• What you have to do: From the line containing "Hard Urban Trap" to the end of the entries, return every line exactly, both ends included, and add nothing.

(Before-and-after change records)

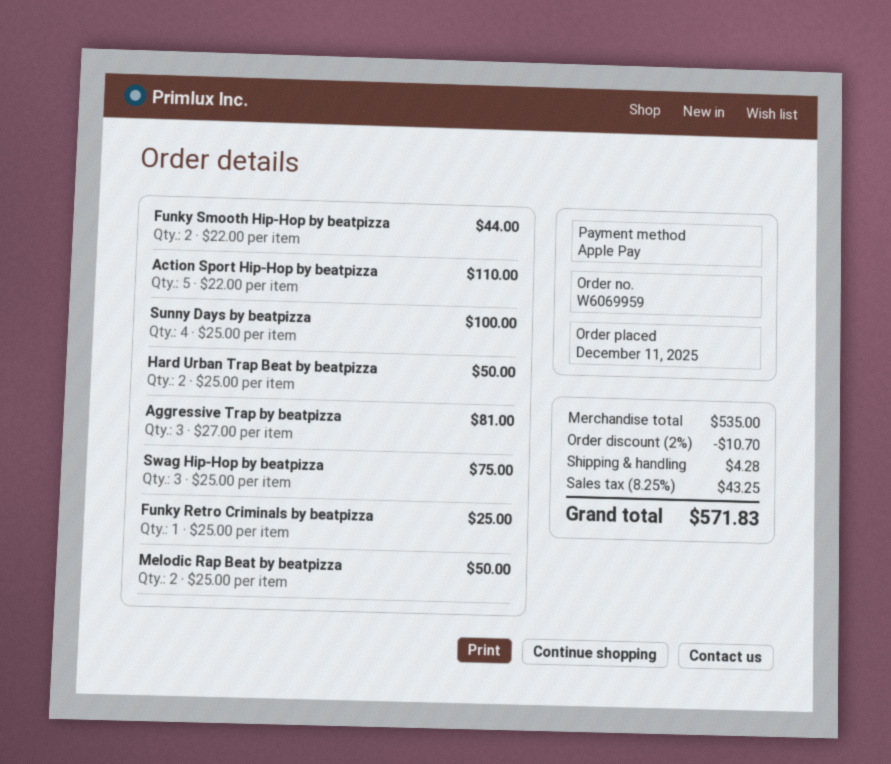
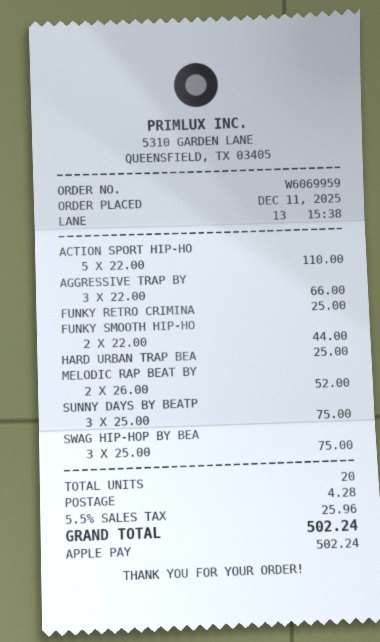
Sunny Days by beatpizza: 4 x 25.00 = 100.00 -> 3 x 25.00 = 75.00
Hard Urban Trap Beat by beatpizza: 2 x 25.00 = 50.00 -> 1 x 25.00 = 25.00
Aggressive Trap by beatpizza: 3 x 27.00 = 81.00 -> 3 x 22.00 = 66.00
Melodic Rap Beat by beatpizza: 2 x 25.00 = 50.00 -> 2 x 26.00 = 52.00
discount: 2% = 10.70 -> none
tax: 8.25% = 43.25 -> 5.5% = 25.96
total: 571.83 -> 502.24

• Response box:
Hard Urban Trap Beat by beatpizza: 2 x 25.00 = 50.00 -> 1 x 25.00 = 25.00
Aggressive Trap by beatpizza: 3 x 27.00 = 81.00 -> 3 x 22.00 = 66.00
Melodic Rap Beat by beatpizza: 2 x 25.00 = 50.00 -> 2 x 26.00 = 52.00
discount: 2% = 10.70 -> none
tax: 8.25% = 43.25 -> 5.5% = 25.96
total: 571.83 -> 502.24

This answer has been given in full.